◆ MATERIAL SUPPLIED ◆
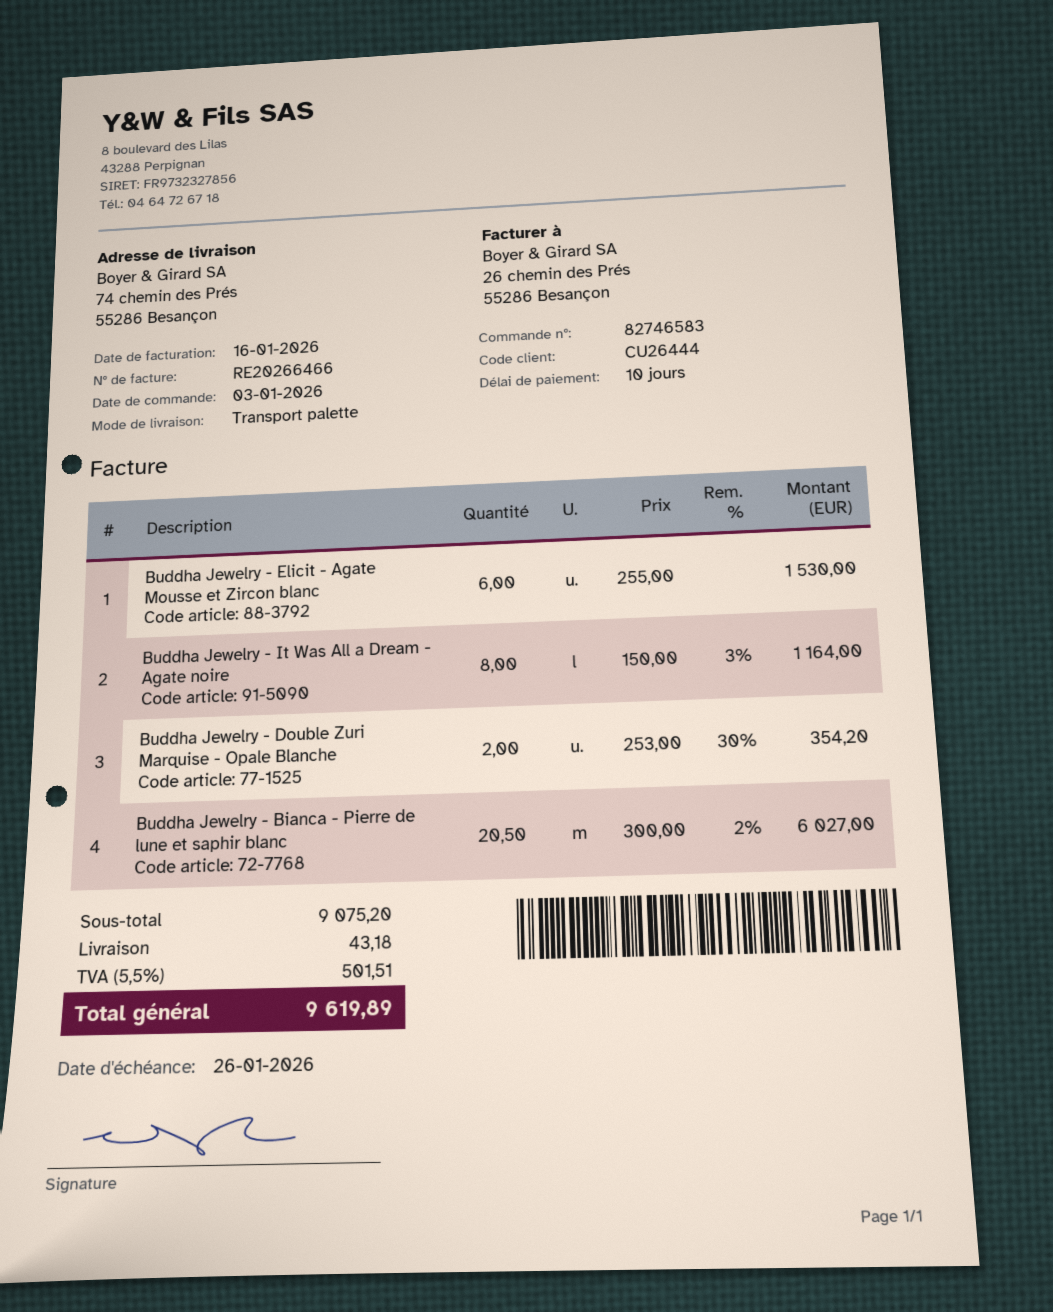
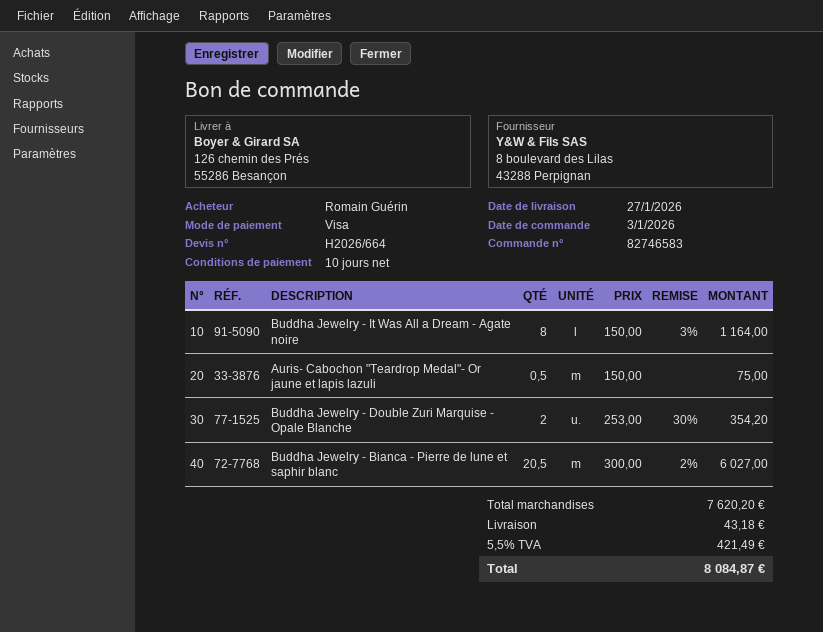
ship to: 74 chemin des Prés, 55286 Besançon -> 126 chemin des Prés, 55286 Besançon
Buddha Jewelry - Elicit - Agate Mousse et Zircon blanc: 6 x 255.00 = 1530.00 -> none
Auris- Cabochon "Teardrop Medal"- Or jaune et lapis lazuli: none -> 0.5 x 150.00 = 75.00
subtotal: 9075.20 -> 7620.20
tax: 5.5% = 501.51 -> 5.5% = 421.49
total: 9619.89 -> 8084.87

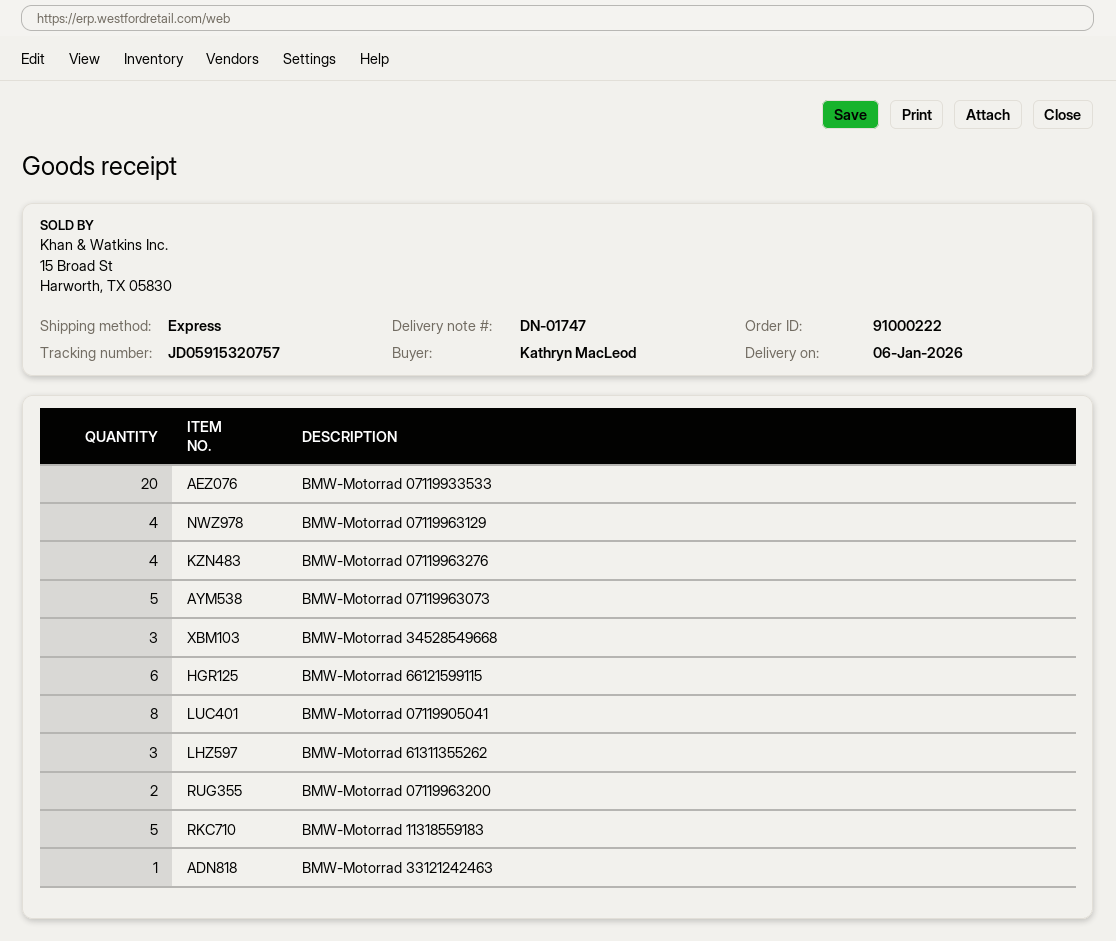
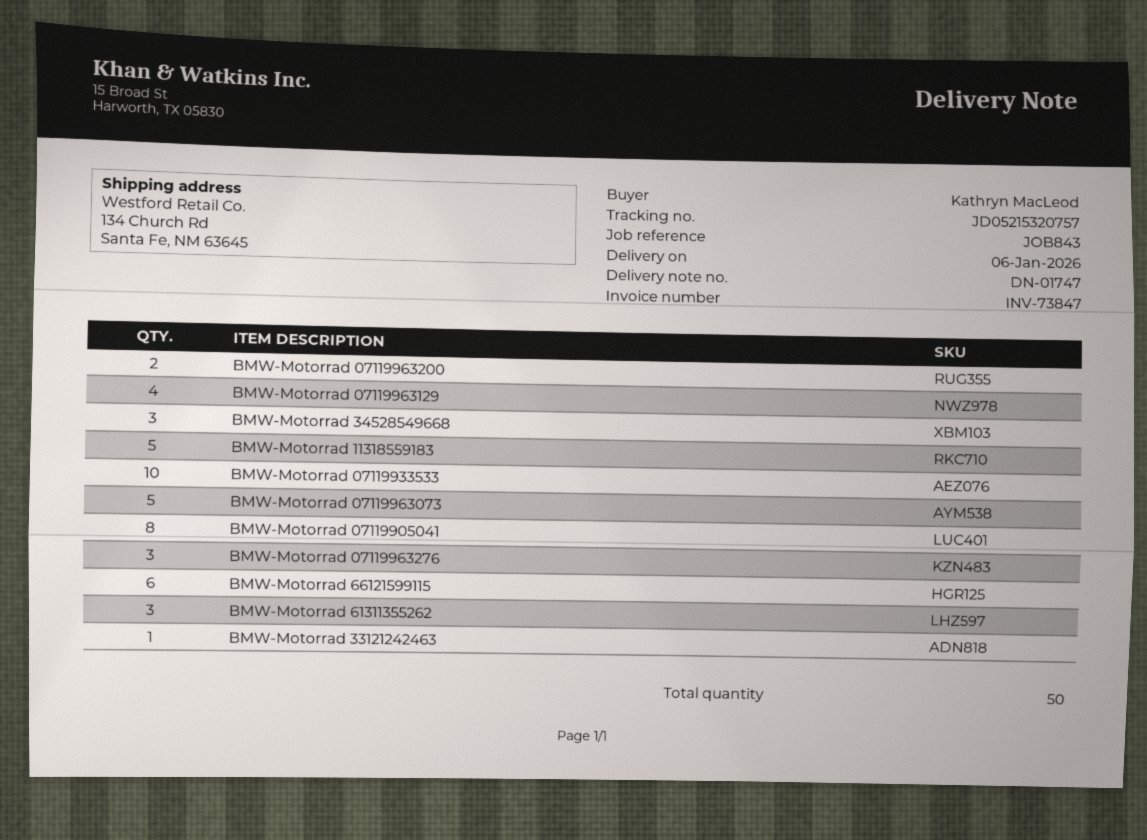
tracking number: JD05915320757 -> JD05215320757
BMW-Motorrad 07119933533: 20 -> 10
BMW-Motorrad 07119963276: 4 -> 3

◆ PROBLEM DESCRIPTION ◆
Leave every picture out and return exactly the lines from the one holding "tax: 5.5% = 501.51 -> 5.5% = 421.49" through the end of the records above, both ends included, and nothing more.

◆ SOLUTION TO THIS TASK ◆
tax: 5.5% = 501.51 -> 5.5% = 421.49
total: 9619.89 -> 8084.87

tracking number: JD05915320757 -> JD05215320757
BMW-Motorrad 07119933533: 20 -> 10
BMW-Motorrad 07119963276: 4 -> 3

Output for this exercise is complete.